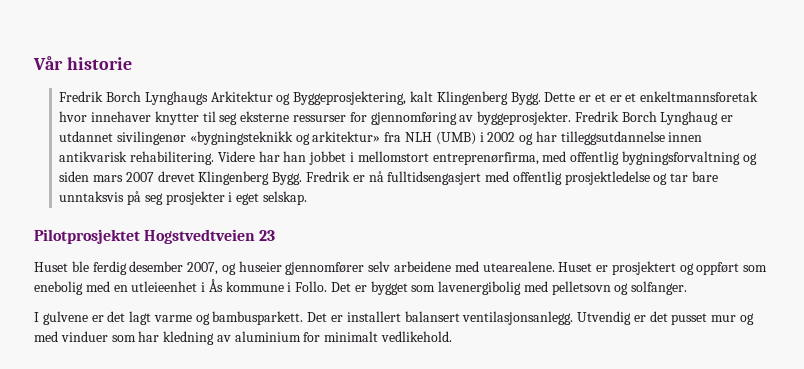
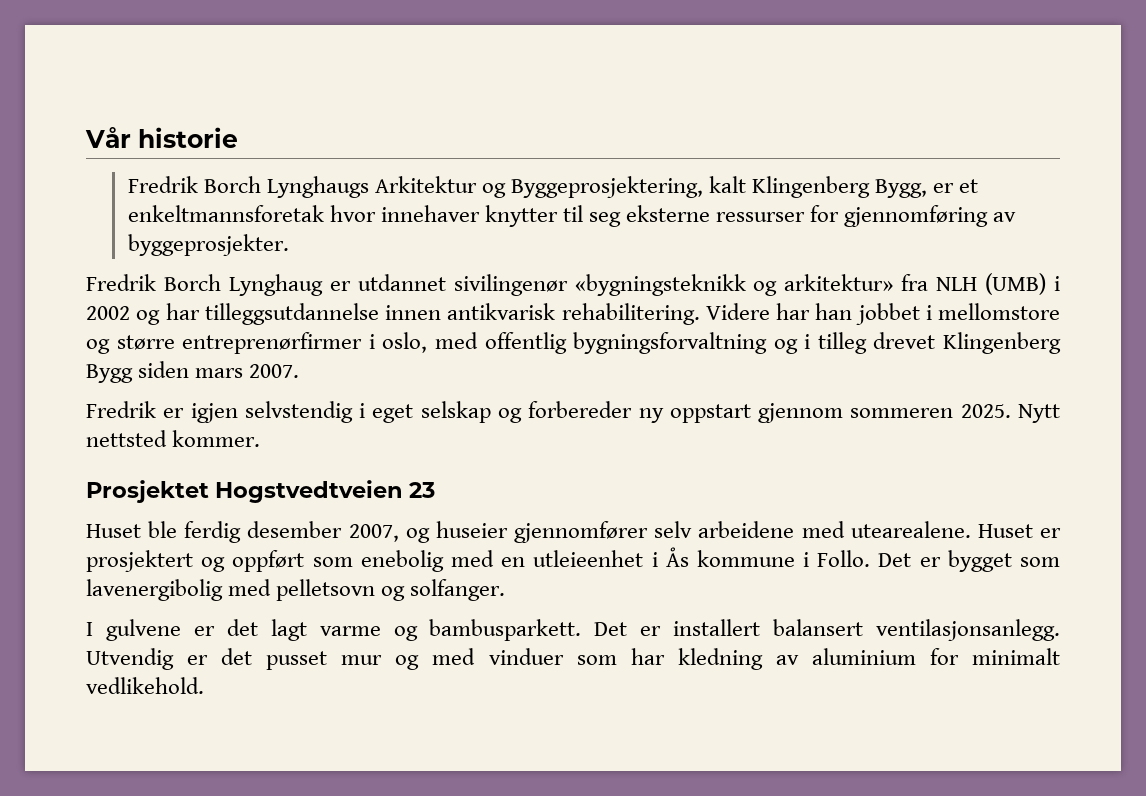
- Fredrik Borch Lynghaugs Arkitektur og Byggeprosjektering, kalt Klingenberg Bygg. Dette er et er et enkeltmannsforetak hvor innehaver knytter til seg eksterne ressurser for gjennomføring av byggeprosjekter. Fredrik Borch Lynghaug er utdannet sivilingenør «bygningsteknikk og arkitektur» fra NLH (UMB) i 2002 og har tilleggsutdannelse innen antikvarisk rehabilitering.
+ Fredrik Borch Lynghaugs Arkitektur og Byggeprosjektering, kalt Klingenberg Bygg, er et enkeltmannsforetak hvor innehaver knytter til seg eksterne ressurser for gjennomføring av byggeprosjekter.
+ Fredrik Borch Lynghaug er utdannet sivilingenør «bygningsteknikk og arkitektur» fra NLH (UMB) i 2002 og har tilleggsutdannelse innen antikvarisk rehabilitering.
- Videre har han jobbet i mellomstort entreprenørfirma, med offentlig bygningsforvaltning og siden mars 2007 drevet Klingenberg Bygg. Fredrik er nå fulltidsengasjert med offentlig prosjektledelse og tar bare unntaksvis på seg prosjekter i eget selskap.
- Pilotprosjektet Hogstvedtveien 23
+ Videre har han jobbet i mellomstore og større entreprenørfirmer i oslo, med offentlig bygningsforvaltning og i tilleg drevet Klingenberg Bygg siden mars 2007.
+ Fredrik er igjen selvstendig i eget selskap og forbereder ny oppstart gjennom sommeren 2025. Nytt nettsted kommer.
+ Prosjektet Hogstvedtveien 23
★ ★ ★
Everything in the records above must be restated verbatim, save for the pictures.

- Fredrik Borch Lynghaugs Arkitektur og Byggeprosjektering, kalt Klingenberg Bygg. Dette er et er et enkeltmannsforetak hvor innehaver knytter til seg eksterne ressurser for gjennomføring av byggeprosjekter. Fredrik Borch Lynghaug er utdannet sivilingenør «bygningsteknikk og arkitektur» fra NLH (UMB) i 2002 og har tilleggsutdannelse innen antikvarisk rehabilitering.
+ Fredrik Borch Lynghaugs Arkitektur og Byggeprosjektering, kalt Klingenberg Bygg, er et enkeltmannsforetak hvor innehaver knytter til seg eksterne ressurser for gjennomføring av byggeprosjekter.
+ Fredrik Borch Lynghaug er utdannet sivilingenør «bygningsteknikk og arkitektur» fra NLH (UMB) i 2002 og har tilleggsutdannelse innen antikvarisk rehabilitering.
- Videre har han jobbet i mellomstort entreprenørfirma, med offentlig bygningsforvaltning og siden mars 2007 drevet Klingenberg Bygg. Fredrik er nå fulltidsengasjert med offentlig prosjektledelse og tar bare unntaksvis på seg prosjekter i eget selskap.
- Pilotprosjektet Hogstvedtveien 23
+ Videre har han jobbet i mellomstore og større entreprenørfirmer i oslo, med offentlig bygningsforvaltning og i tilleg drevet Klingenberg Bygg siden mars 2007.
+ Fredrik er igjen selvstendig i eget selskap og forbereder ny oppstart gjennom sommeren 2025. Nytt nettsted kommer.
+ Prosjektet Hogstvedtveien 23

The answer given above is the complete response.